2.2 years ago by
New Zealand
Fairly close is rtg samplereplay
from RTG Tools, which generates a "pseudo-genome" for an individual based on the genotypes in the VCF, e.g.:
# Make test data
$ cat <<EOF >ref.fa
>seq
ATAAATTCCC
EOF
# RTG likes to store sequence data in it's "SDF" format:
$ rtg format -o ref.sdf ref.fa
Formatting FASTA data
Processing "ref.fa"
Input Data
Files : ref.fa
Format : FASTA
Type : DNA
Number of sequences: 1
Total residues : 10
Minimum length : 10
Mean length : 10
Maximum length : 10
Output Data
SDF-ID : 9b0da935-33c8-421d-bf83-54fd8a13ce5f
Number of sequences: 1
Total residues : 10
Minimum length : 10
Mean length : 10
Maximum length : 10
# Make test VCF (contains embedded tabs)
$ cat <<EOF >ind.vcf
##fileformat=VCFv4.1
#CHROM POS ID REF ALT QUAL FILTER INFO FORMAT Ind1 Ind2
seq 2 . T C . . . GT 0/1 1/1
seq 5 . A G . . . GT 0/0 0/1
EOF
# Index the variants VCF
$ rtg bgzip ind.vcf && rtg index ind.vcf.gz
Creating index for: ind.vcf.gz (ind.vcf.gz.tbi)
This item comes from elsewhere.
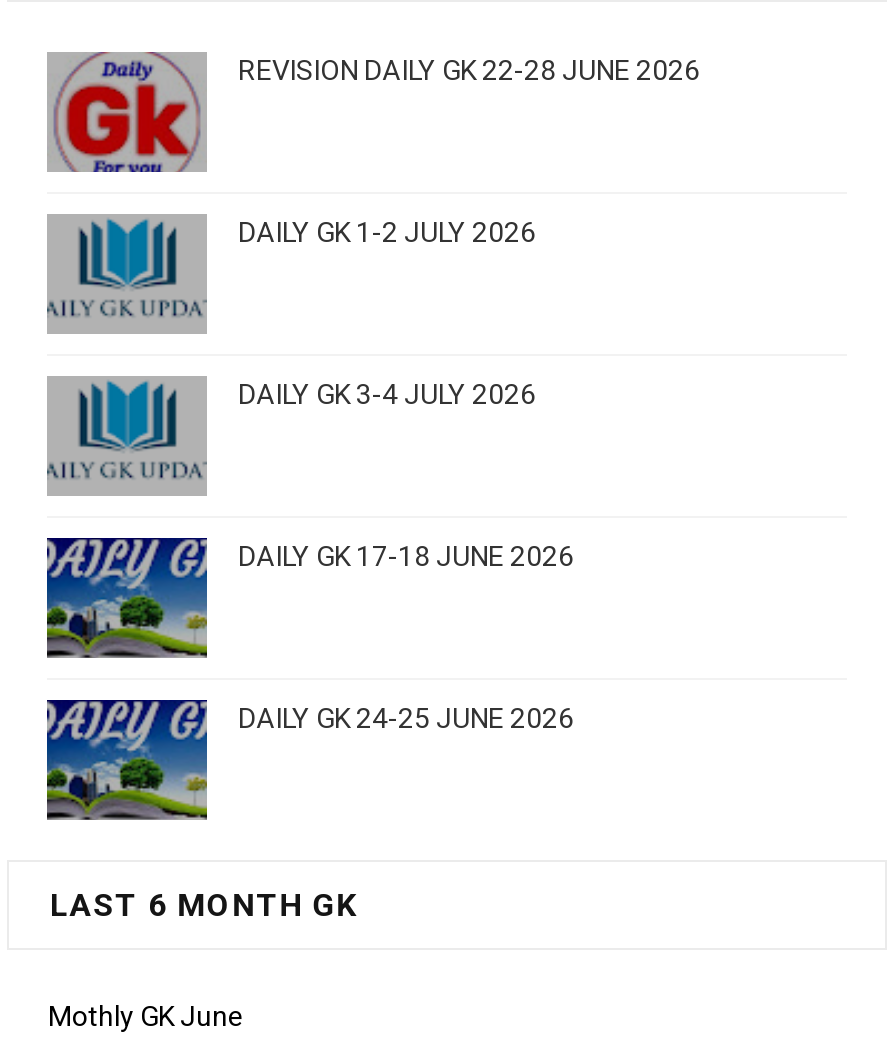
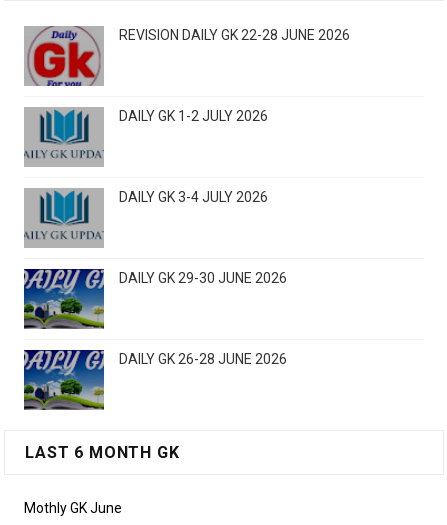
[238,540,574,572] DAILY GK 17-18 JUNE 2026 -> [120,270,288,286] DAILY GK 29-30 JUNE 2026
[238,702,574,734] DAILY GK 24-25 JUNE 2026 -> [120,351,288,367] DAILY GK 26-28 JUNE 2026

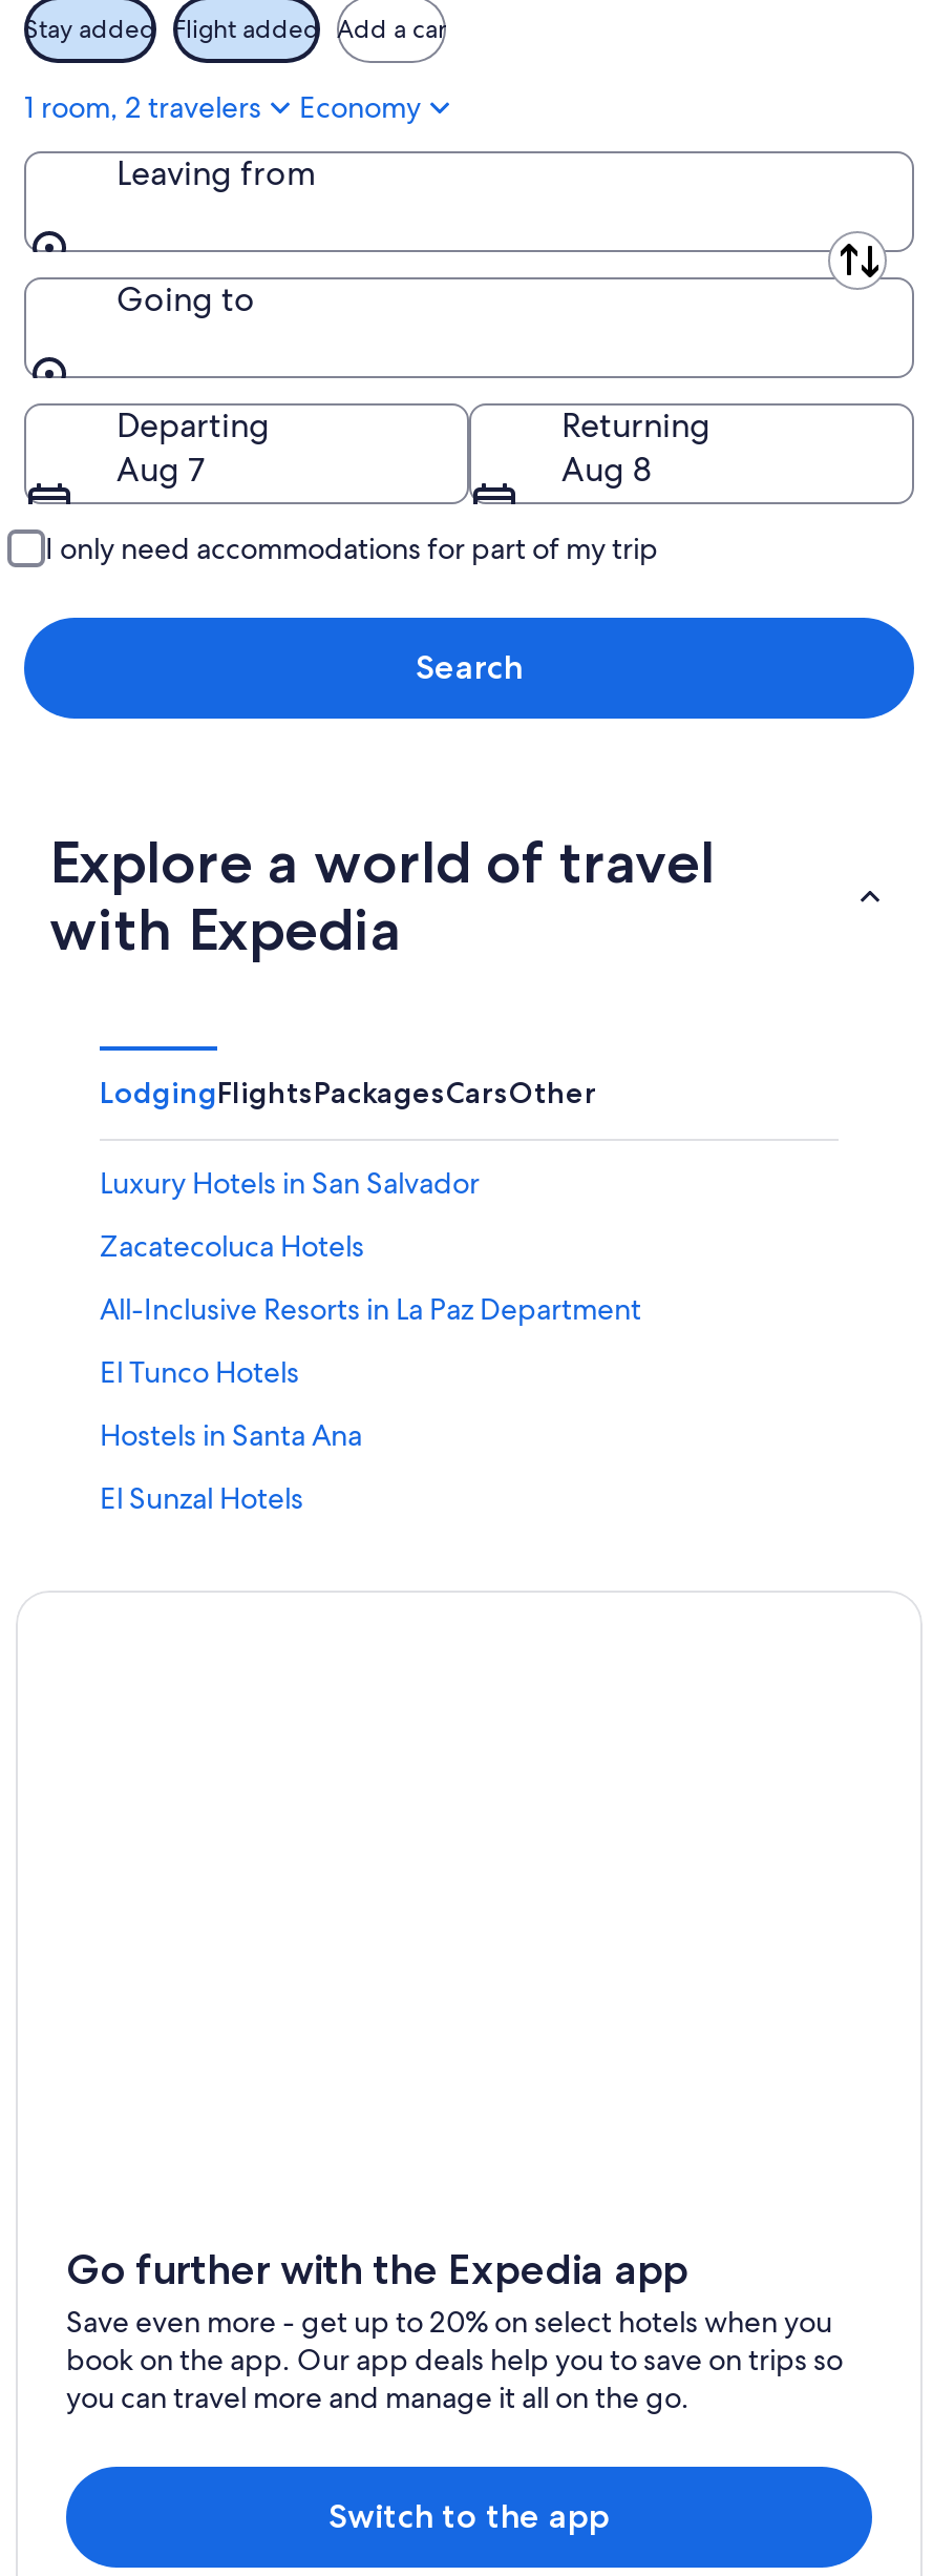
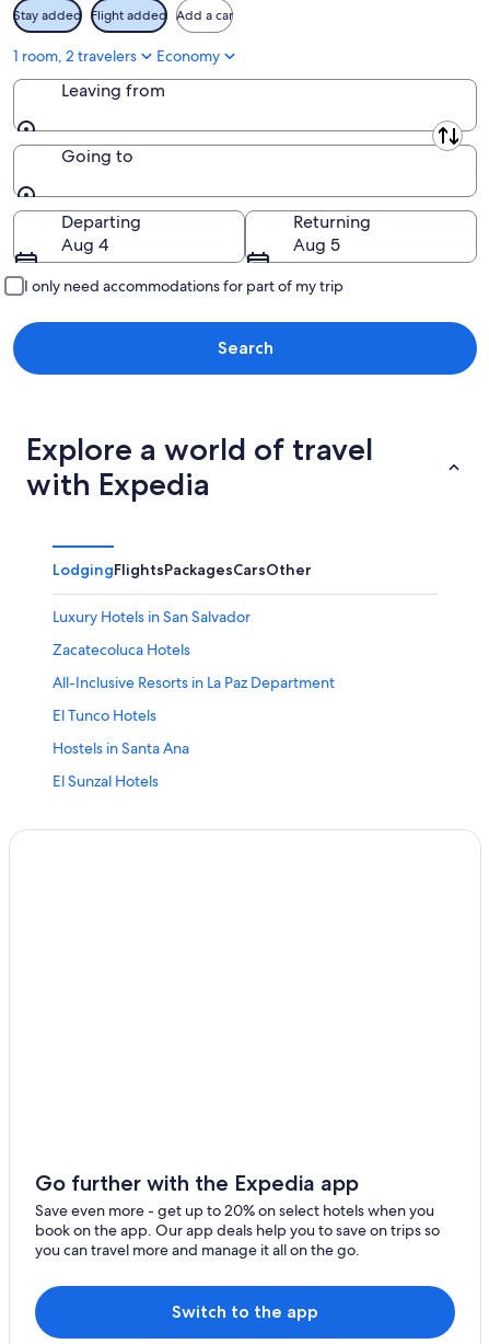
[116,446,205,491] Aug 7 -> [61,233,108,256] Aug 4
[561,446,652,491] Aug 8 -> [293,233,340,256] Aug 5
# Generate the pseudo-genome for Ind1 and show us the FASTA
$ rtg samplereplay -t ref.sdf -i ind.vcf.gz -o Ind1.sdf --sample Ind1 && rtg sdf2fasta -i Ind1.sdf -o -
>seq_0
ATAAATTCCC
>seq_1
ACAAATTCCC
# Generate the pseudo-genome for Ind2 and show us the FASTA
$ rtg samplereplay -t ref.sdf -i ind.vcf.gz -o Ind2.sdf --sample Ind2 && rtg sdf2fasta -i Ind2.sdf -o -
>seq_0
ACAAATTCCC
>seq_1
ACAAGTTCCC
The rtg samplereplay
command doesn't randomly sample the alleles, it treats the input VCF as though it were phased and produces the two simulated chromosomes (it's usually used with rtg samplesim
which produces a VCF of phased simulated genotypes, and rtg readsim
to simulate NGS sequencing of the sample genome). Hope this helps with your use case.